» TASK ITEM:
The required result is every line of the records that includes "display".

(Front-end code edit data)
#####
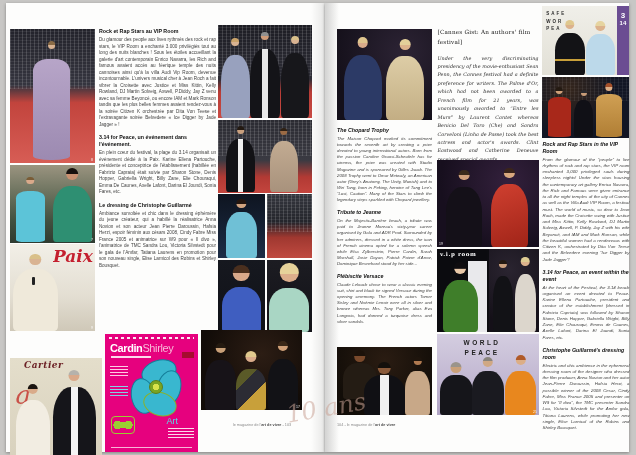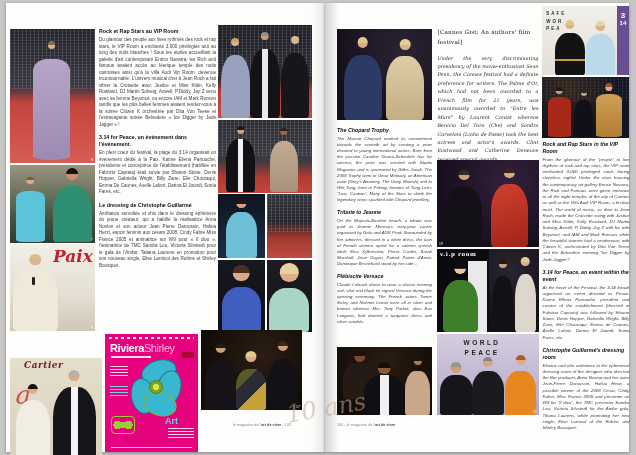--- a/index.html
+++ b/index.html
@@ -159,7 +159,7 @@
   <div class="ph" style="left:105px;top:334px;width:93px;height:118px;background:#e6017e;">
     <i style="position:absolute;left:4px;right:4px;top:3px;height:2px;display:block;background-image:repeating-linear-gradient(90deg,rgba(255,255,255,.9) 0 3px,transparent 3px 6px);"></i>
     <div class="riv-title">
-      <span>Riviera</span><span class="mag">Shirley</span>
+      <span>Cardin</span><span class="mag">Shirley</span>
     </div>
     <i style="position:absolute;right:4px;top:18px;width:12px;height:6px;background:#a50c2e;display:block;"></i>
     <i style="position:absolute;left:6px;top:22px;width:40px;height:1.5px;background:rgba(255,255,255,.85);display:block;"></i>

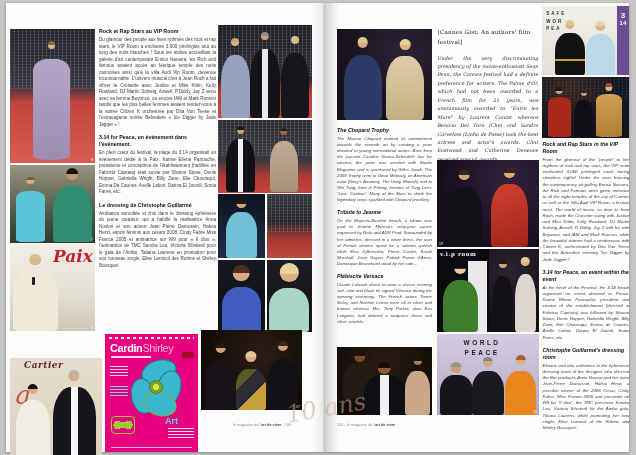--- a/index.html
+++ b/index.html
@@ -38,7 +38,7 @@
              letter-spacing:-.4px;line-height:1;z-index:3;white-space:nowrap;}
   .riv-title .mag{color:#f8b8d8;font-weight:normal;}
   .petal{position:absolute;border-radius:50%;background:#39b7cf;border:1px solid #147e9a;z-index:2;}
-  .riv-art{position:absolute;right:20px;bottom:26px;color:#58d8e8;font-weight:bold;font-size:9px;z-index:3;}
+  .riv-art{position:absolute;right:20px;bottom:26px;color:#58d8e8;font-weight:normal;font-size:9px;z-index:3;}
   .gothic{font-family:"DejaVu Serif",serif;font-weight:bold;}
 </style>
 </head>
#####
» EXPECTED OUTPUT:
     <i style="position:absolute;left:4px;right:4px;top:3px;height:2px;display:block;background-image:repeating-linear-gradient(90deg,rgba(255,255,255,.9) 0 3px,transparent 3px 6px);"></i>
     <i style="position:absolute;right:4px;top:18px;width:12px;height:6px;background:#a50c2e;display:block;"></i>
     <i style="position:absolute;left:6px;top:22px;width:40px;height:1.5px;background:rgba(255,255,255,.85);display:block;"></i>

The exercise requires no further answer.